Interior all year, exterior in season

Exterior decorating clusters into the drier months, so enquiries dip in winter. Keep the profile alive in the quiet weeks with fresh interior job photos and the occasional Google Post, and start gathering exterior enquiries before the season opens rather than waiting for it.

The profile details decorators overlook

Google rewards a complete, honest profile, and each field is another chance to reassure a careful customer:

  • Services with real detail.Don't just put “painting”. List the actual work: interior painting, exterior painting, wallpaper hanging, spray finishing, woodwork and staircases, feature walls, plaster prep. It helps Google and the customer understand your range.
  • A plain business description. Say what you do, the areas you cover, and your experience in the trade. No keyword stuffing, just an honest summary of the decorating you take on.
  • Attributes that are true. Turn on the genuine ones, such as free estimates and the payment methods you accept. They show as helpful badges and answer questions before they are asked.

Mistakes that cost decorators jobs

These come up again and again on decorating profiles, and every one is avoidable:

Stock photos of paint tins and rollers

Generic images fool no one and tell a customer nothing about your finish. Your own before-and-after shots of real rooms and exteriors are what win considered decorating jobs.

No exterior work on show

If you do rendering, woodwork or full house exteriors but only post living rooms, you lose every exterior enquiry to a decorator who photographed theirs. Show the work you want to be booked for.

Stuffing keywords into the business name

“Smith Decorating” is fine. “Smith Decorating | Painter & Decorator | Wallpapering Near Me” is a classic suspension trigger. Use your real business name.

Showing an unverifiable address

A home address you don't take customers to, a PO box or a virtual office can get you suspended. Hide it and set a service area instead.

A profile that looks abandoned

No new photos, unanswered reviews and a description last touched years ago make a busy decorator look retired.

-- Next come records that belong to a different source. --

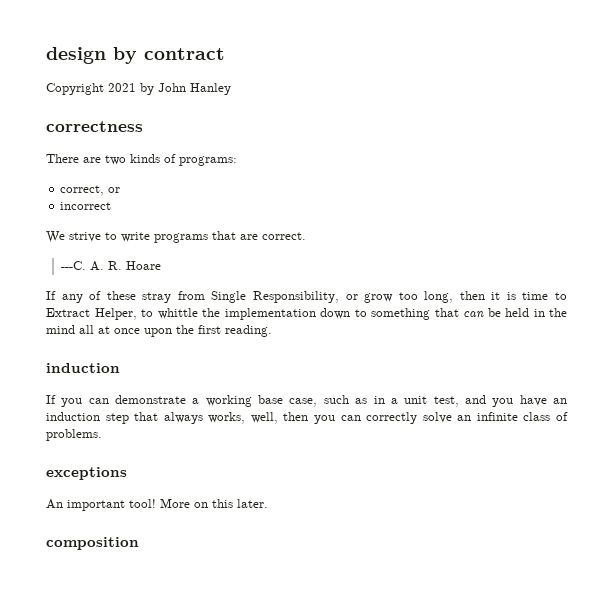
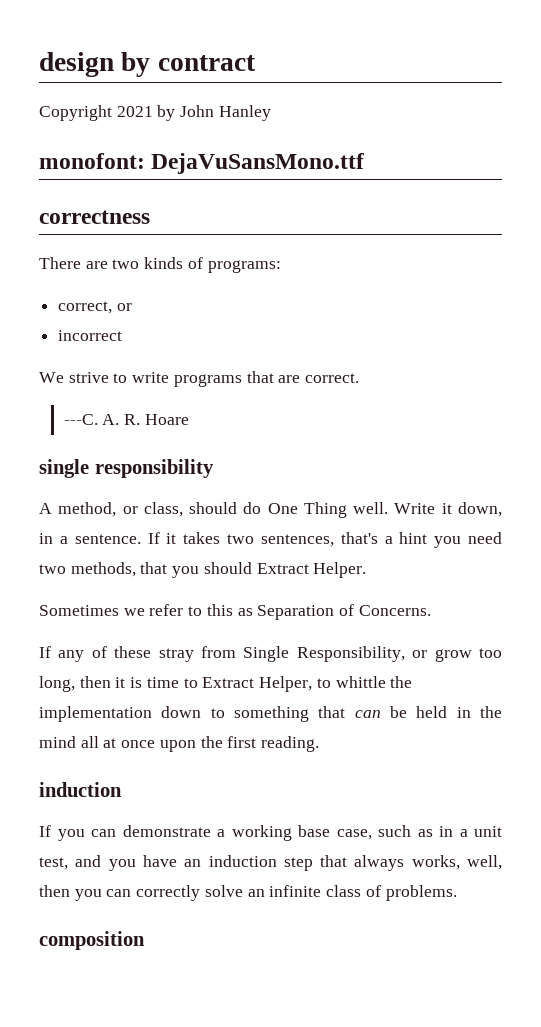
(231, 89) none -> [39,153,366,174] // monofont: DejaVuSansMono.ttf
(161, 265) none -> [39,459,214,478] [39,502,502,518] [39,532,502,548] [39,562,367,578] [39,604,431,620] // single responsibility // A method, or class, should do One Thing well. Write it down, in a sentence. If it takes two sentences, that's a hint you need two methods, that you should Extract Helper. // Sometimes we refer to this as Separation of Concerns.
[46,467,127,480] [46,498,268,511] // exceptions // An important tool! More on this later. -> (457, 893) none

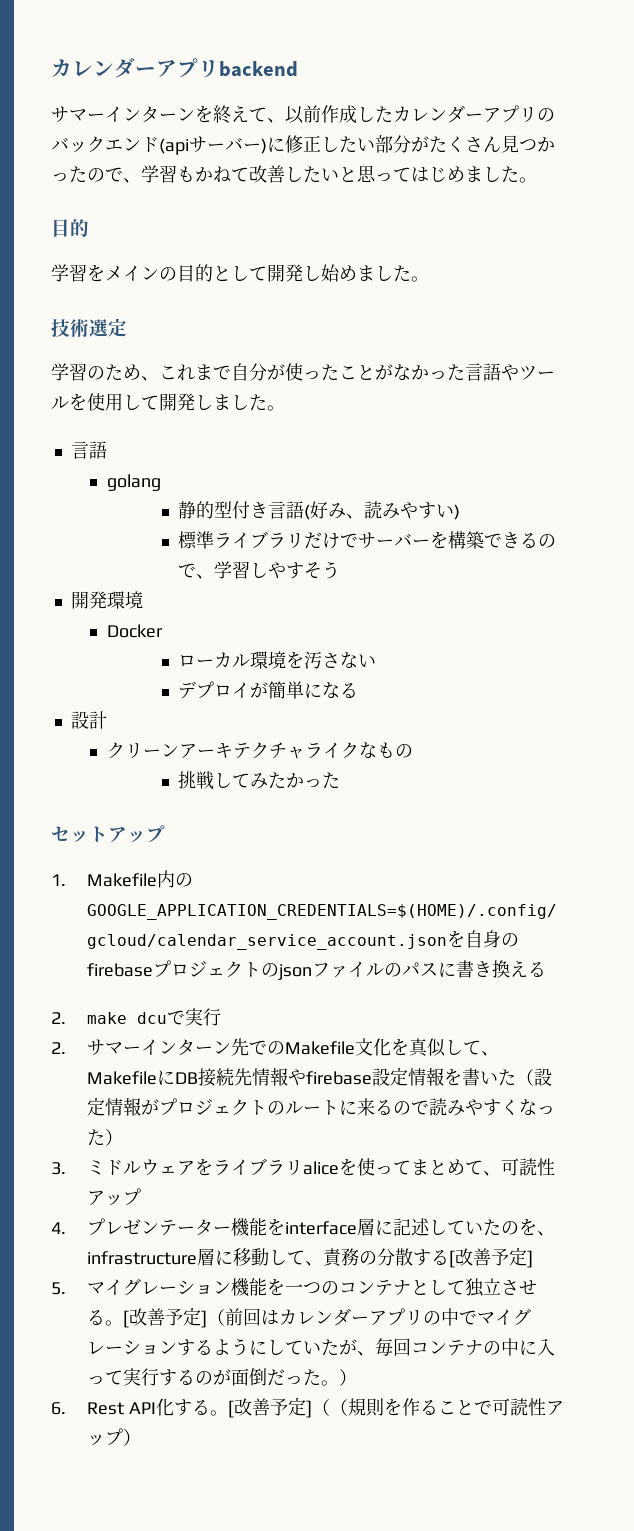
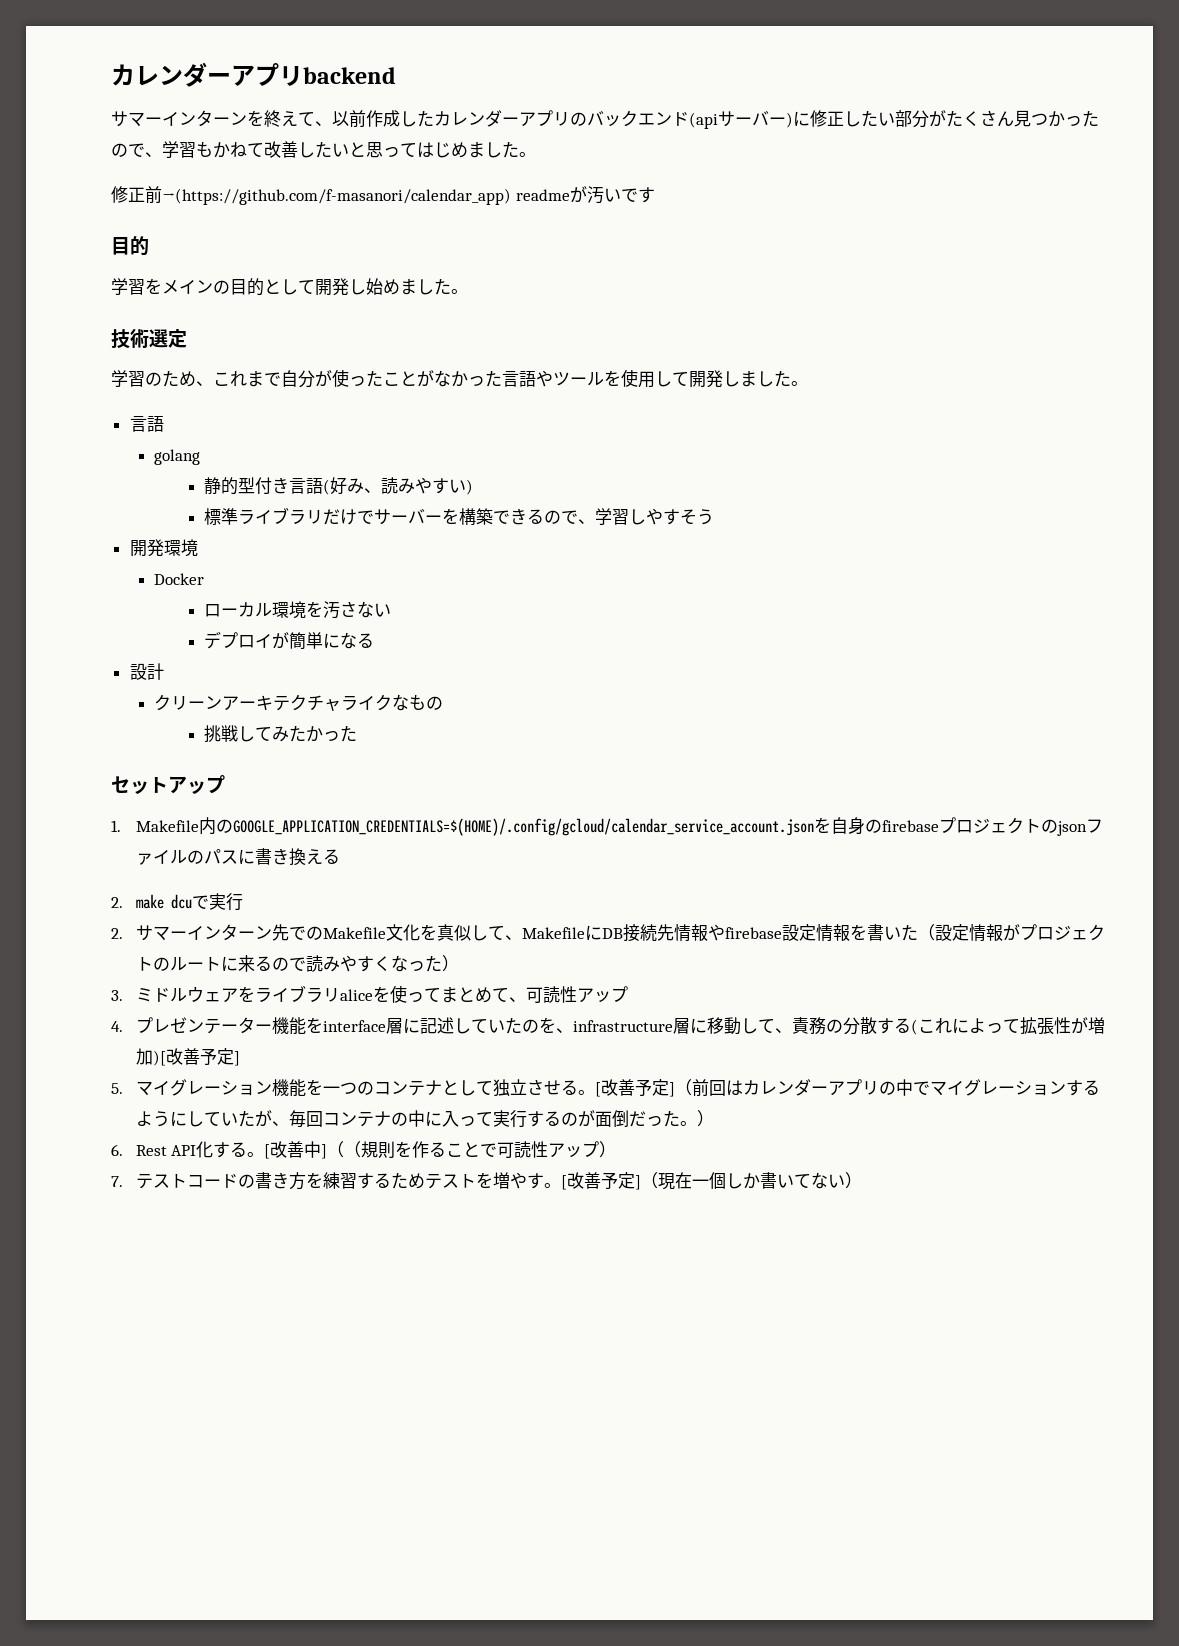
(537, 180) none -> [111,186,655,205] // 修正前→(https://github.com/f-masanori/calendar_app) readmeが汚いです
[448,1250,455,1268] [ -> [910,1017,1105,1035] [135,1048,166,1066] (これによって拡張性が増加)[
[269,1397,306,1416] 予定 -> [304,1141,322,1158] 中
(141, 1437) none -> [111,1172,862,1190] // 7.テストコードの書き方を練習するためテストを増やす。[改善予定]（現在一個しか書いてない）

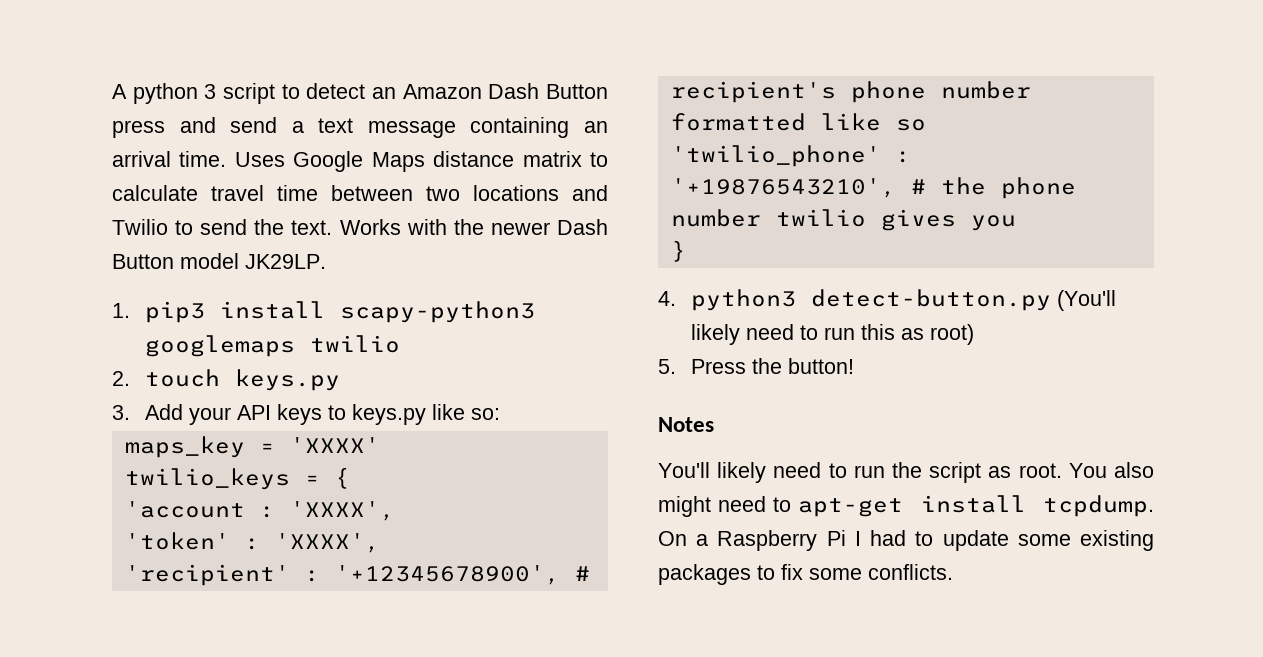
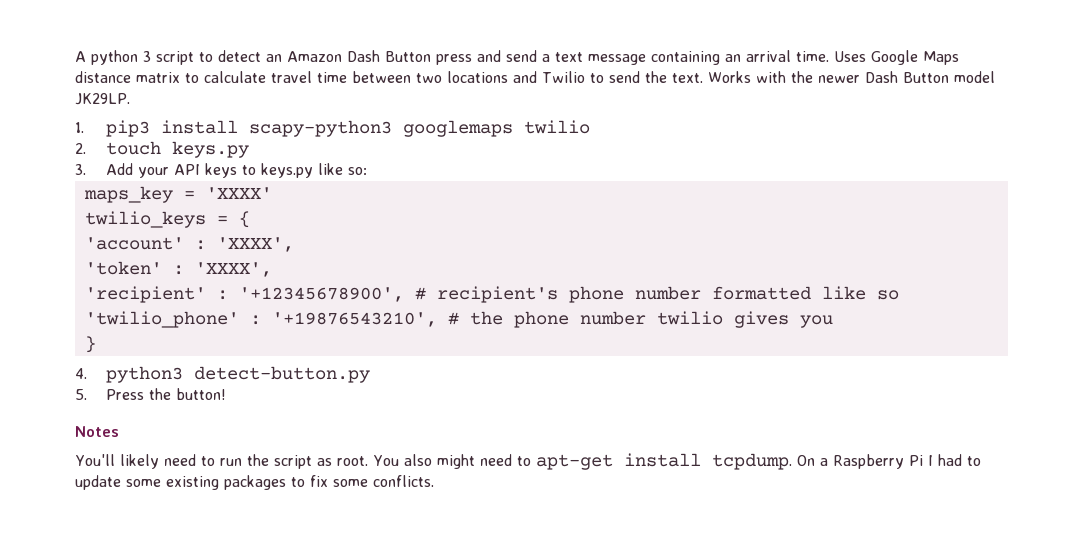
[124,501,245,518] 'account -> [84,237,184,250] 'account'
[1056,290,1116,311] [690,324,974,345] (You'll likely need to run this as root) -> (371, 374) none

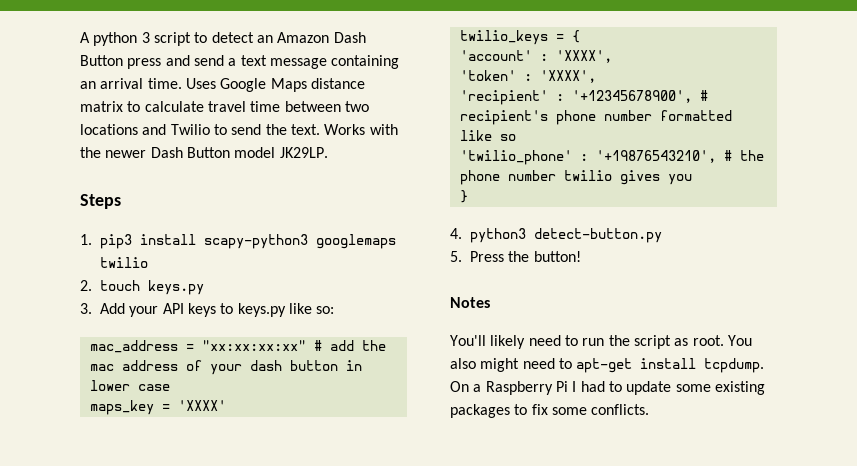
(130, 99) none -> [80,194,121,209] // Steps
(368, 171) none -> [89,340,386,353] [89,360,362,375] [89,380,170,391] // mac_address = "xx:xx:xx:xx" # add the mac address of your dash button in lower case

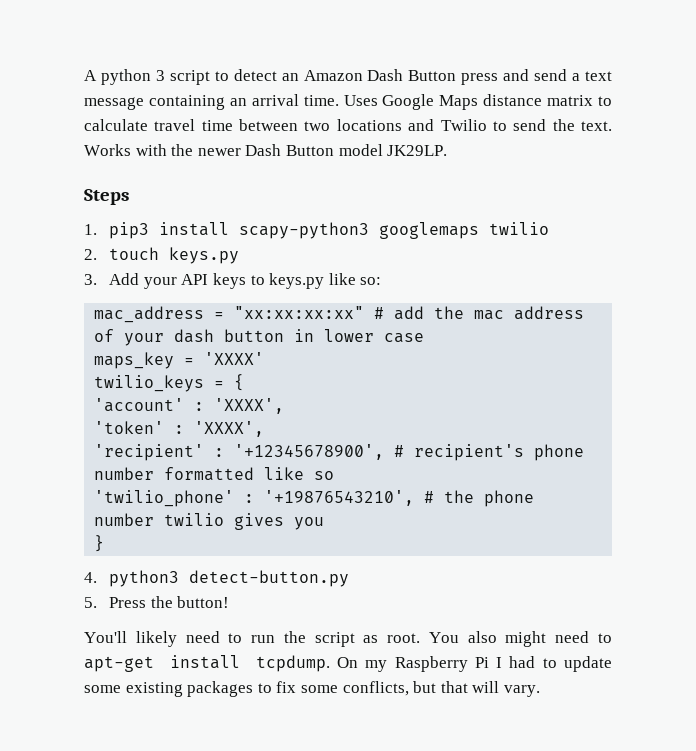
[450,297,490,308] // Notes -> (230, 602) none
[473,384,482,392] a -> [365,660,388,672] my
[591,404,650,415] conflicts. -> [342,681,540,697] conflicts, but that will vary.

Keep it fed, especially through the quiet exterior season.

Buying reviews or asking for a sudden burst

A pile of vague five-stars posted in one week looks fake and can flag your profile. See why buying Google reviews backfires. A steady trickle of genuine ones is what works.

Never invent the work or the reviews

Don't post photos of jobs that aren't yours, don't write your own reviews, and don't claim trades you don't offer. Customers spot a mismatched finish the moment you turn up, and Google's systems catch fake reviews. The fallout, a run of angry ratings or a suspension, costs far more than the jobs you were chasing.

For the bigger picture on local visibility, our guide on ranking higher on Google Maps covers the signals that move the local pack, and Business Profile optimisation walks through every field worth completing.

Check your decorating profile free

A free MyBizRanked audit checks whether your profile is set up to win decorating work: your category, service area, photos, services and reviews, and shows you, in plain English, exactly what to fix first.

Frequently asked questions

Set your primary category to 'Painter'. If you also hang wallpaper, skim and plaster, or spray finishes, add matching secondary categories such as 'Wallpapering service' or 'Plasterer' where they genuinely apply. The primary category is one of the strongest signals for the searches you show up in, so it should describe the decorating work you most want to be booked for.